Start of Exercise materials
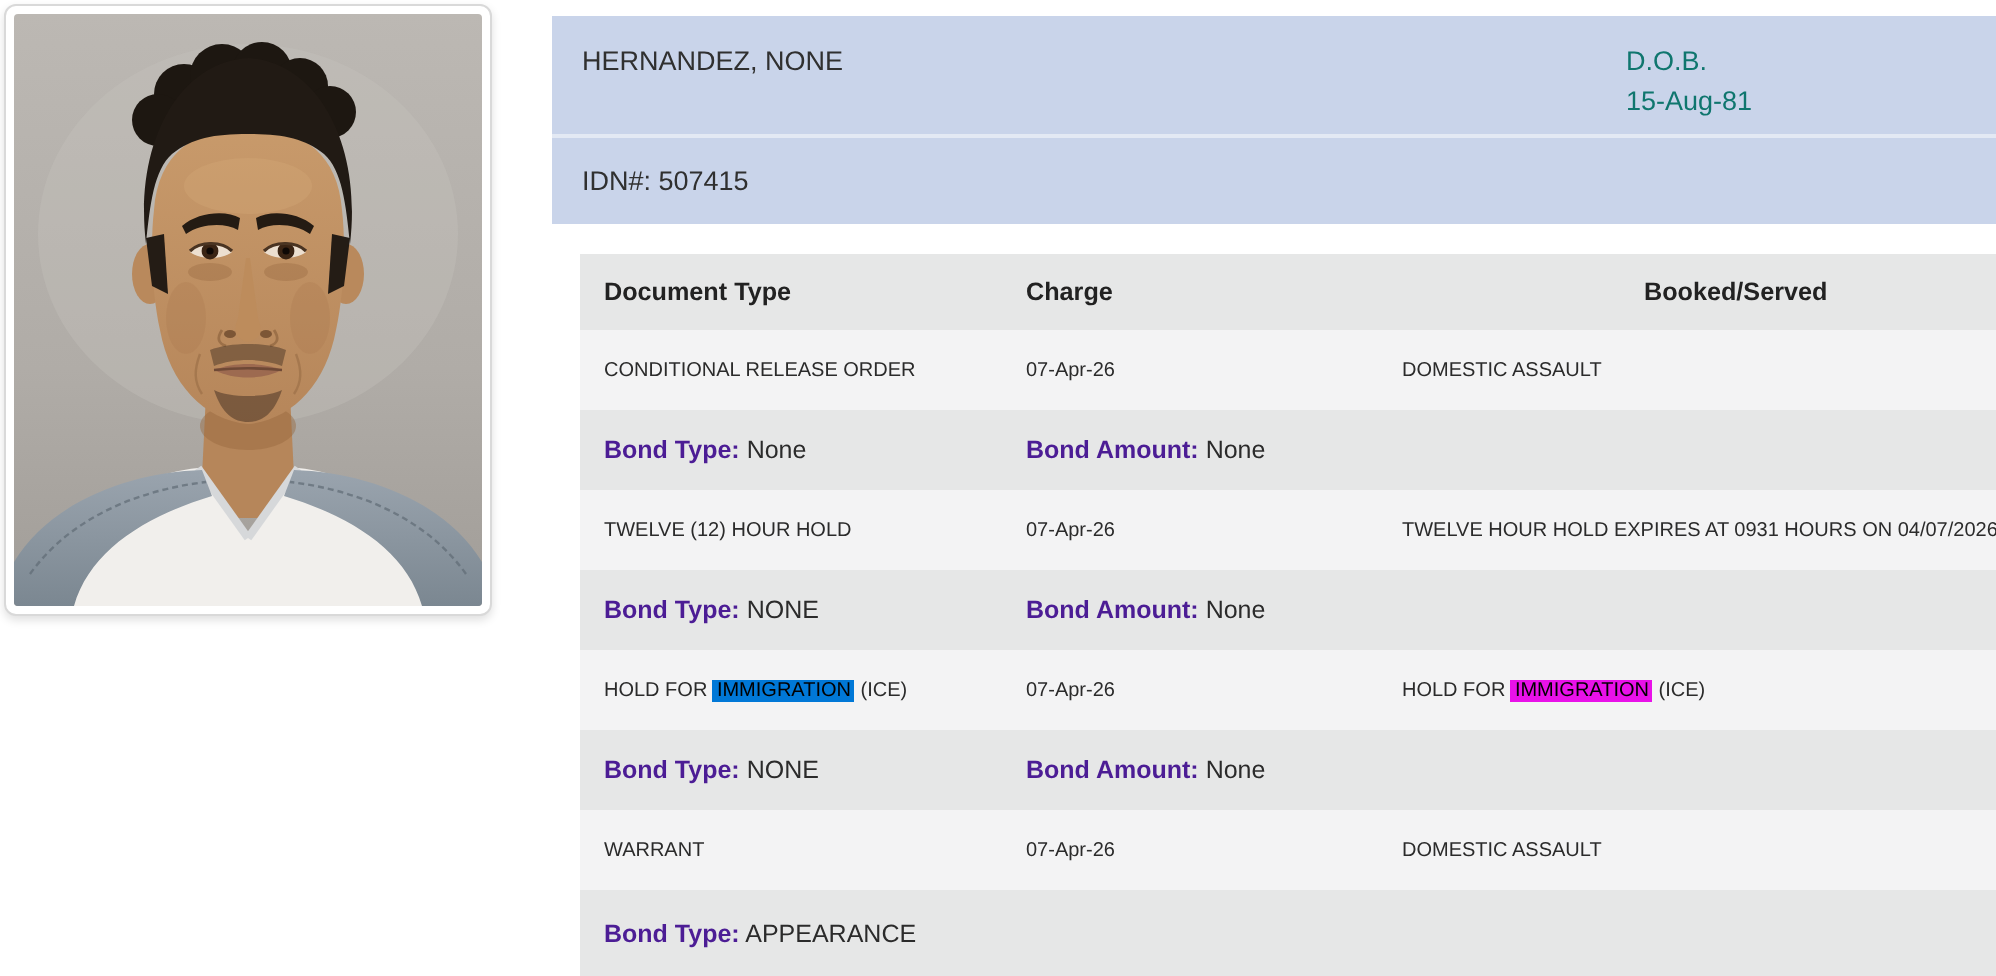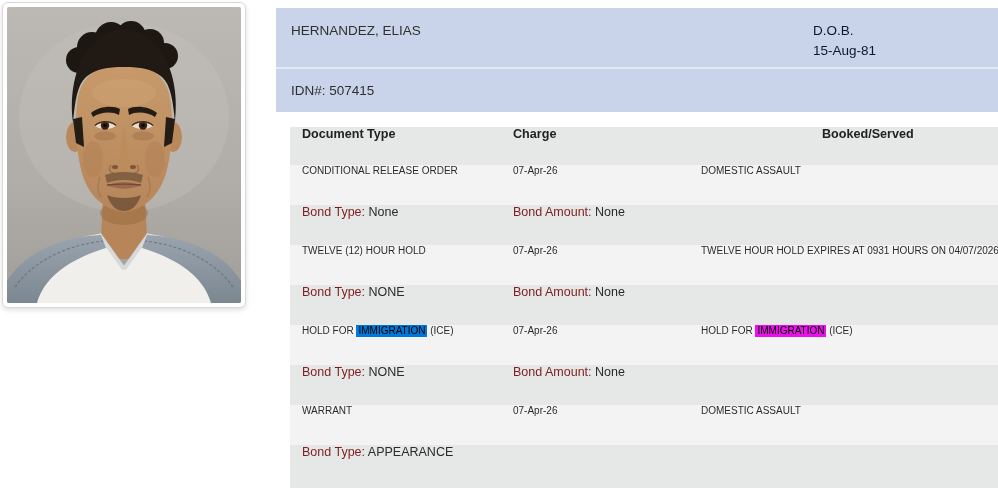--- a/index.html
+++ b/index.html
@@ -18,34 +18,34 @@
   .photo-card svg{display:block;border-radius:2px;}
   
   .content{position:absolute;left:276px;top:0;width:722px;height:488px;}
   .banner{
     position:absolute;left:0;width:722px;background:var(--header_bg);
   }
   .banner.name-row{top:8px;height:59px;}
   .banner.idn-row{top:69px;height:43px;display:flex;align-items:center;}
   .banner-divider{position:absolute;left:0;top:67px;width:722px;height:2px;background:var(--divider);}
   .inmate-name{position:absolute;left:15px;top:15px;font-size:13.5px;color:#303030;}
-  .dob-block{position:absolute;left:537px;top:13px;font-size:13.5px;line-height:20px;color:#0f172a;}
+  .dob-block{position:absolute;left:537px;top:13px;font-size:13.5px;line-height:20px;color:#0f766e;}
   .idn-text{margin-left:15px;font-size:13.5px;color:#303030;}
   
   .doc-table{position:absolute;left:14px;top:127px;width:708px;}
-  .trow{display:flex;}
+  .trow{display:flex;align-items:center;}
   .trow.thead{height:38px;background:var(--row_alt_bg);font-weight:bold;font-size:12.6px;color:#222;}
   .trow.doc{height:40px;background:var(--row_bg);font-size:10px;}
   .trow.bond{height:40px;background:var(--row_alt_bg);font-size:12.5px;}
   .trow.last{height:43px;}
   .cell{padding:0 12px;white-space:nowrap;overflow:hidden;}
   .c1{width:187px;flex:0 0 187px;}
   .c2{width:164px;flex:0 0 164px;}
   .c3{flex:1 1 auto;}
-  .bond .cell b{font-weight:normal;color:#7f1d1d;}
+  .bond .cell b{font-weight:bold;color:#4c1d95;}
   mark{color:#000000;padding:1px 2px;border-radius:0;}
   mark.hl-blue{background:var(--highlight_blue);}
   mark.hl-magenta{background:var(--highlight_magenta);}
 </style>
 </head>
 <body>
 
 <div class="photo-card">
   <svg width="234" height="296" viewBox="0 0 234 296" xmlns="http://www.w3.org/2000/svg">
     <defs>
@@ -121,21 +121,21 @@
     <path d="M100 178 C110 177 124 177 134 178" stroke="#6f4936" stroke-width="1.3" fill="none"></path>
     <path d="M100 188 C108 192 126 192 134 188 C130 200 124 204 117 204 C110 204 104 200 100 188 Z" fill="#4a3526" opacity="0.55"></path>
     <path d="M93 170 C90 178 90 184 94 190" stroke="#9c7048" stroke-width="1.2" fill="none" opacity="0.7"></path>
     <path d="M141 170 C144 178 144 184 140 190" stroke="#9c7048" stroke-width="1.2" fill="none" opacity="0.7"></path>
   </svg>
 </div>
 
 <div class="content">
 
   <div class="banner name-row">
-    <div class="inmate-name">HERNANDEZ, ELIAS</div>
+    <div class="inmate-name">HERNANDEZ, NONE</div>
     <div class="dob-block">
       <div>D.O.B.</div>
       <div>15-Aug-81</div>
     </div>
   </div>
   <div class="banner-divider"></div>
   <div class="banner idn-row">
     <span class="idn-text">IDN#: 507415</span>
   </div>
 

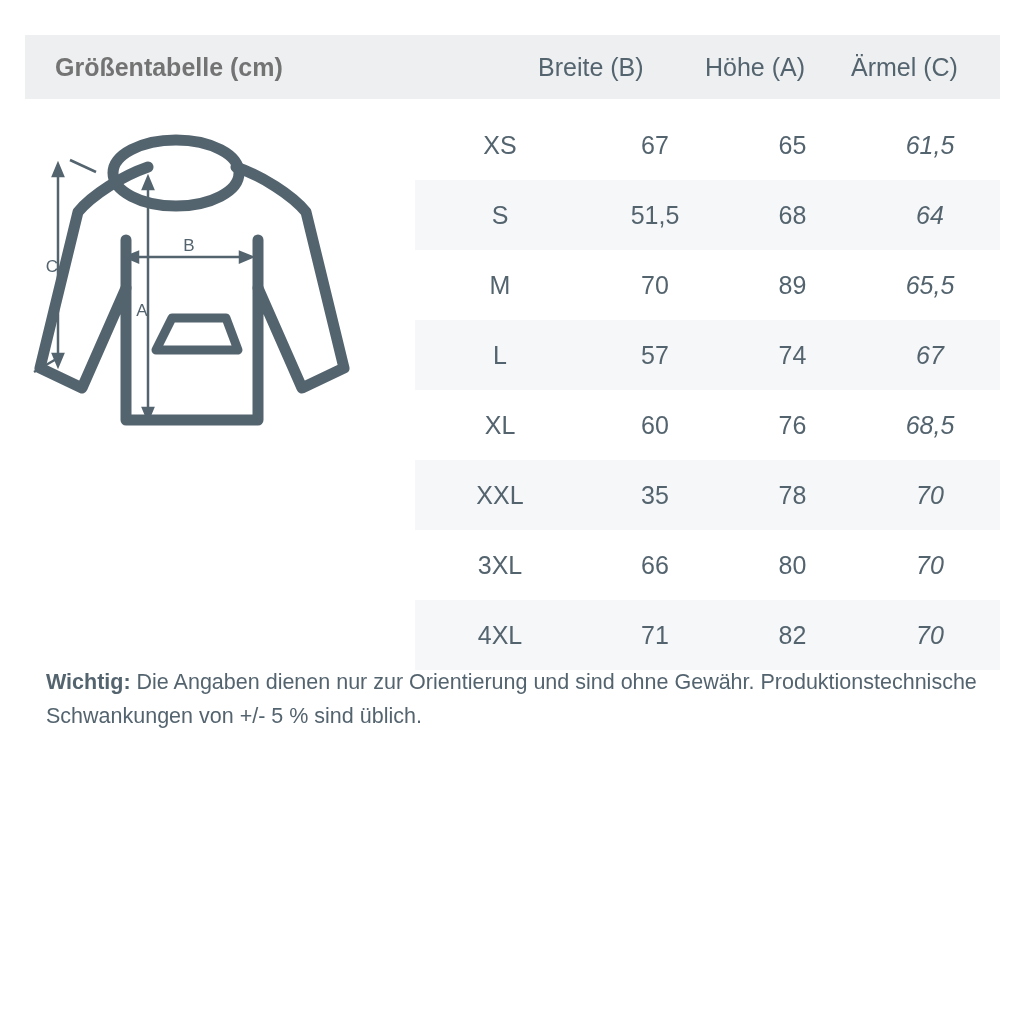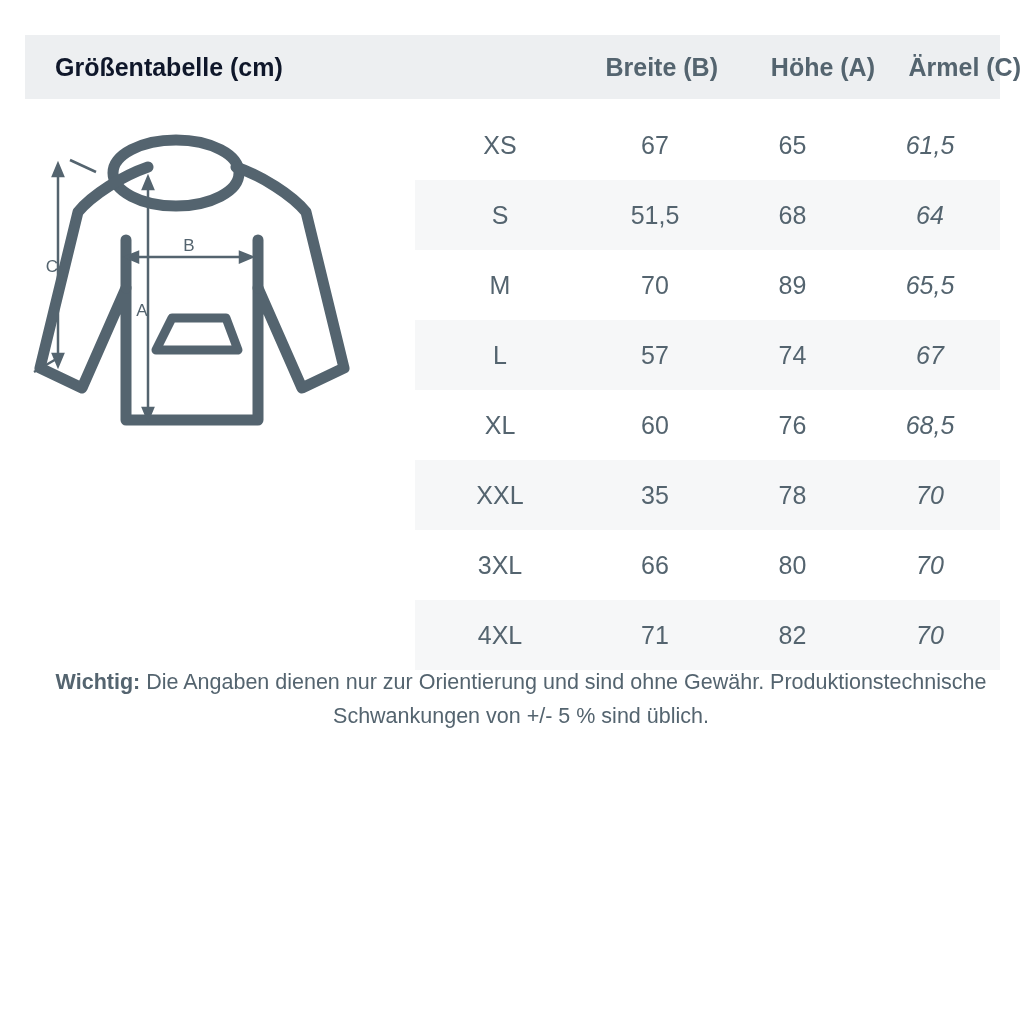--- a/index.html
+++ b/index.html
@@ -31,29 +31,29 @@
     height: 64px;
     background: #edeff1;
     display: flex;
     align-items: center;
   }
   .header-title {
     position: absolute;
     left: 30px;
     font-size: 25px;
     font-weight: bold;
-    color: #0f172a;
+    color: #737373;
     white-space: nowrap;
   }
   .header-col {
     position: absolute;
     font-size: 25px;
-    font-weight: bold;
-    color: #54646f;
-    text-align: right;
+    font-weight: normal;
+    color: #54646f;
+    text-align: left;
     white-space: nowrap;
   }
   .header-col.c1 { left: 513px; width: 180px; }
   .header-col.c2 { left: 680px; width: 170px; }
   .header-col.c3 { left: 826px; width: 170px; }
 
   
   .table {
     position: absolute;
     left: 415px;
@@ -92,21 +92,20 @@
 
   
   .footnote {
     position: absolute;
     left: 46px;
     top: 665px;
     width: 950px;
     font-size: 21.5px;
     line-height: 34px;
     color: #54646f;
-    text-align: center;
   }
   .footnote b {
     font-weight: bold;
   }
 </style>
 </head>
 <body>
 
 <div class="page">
End of Exercise materials
◆ What is expected:
Copy out every line from the records that has the word "divider".

◆ Your response:
   .banner-divider{position:absolute;left:0;top:67px;width:722px;height:2px;background:var(--divider);}
   <div class="banner-divider"></div>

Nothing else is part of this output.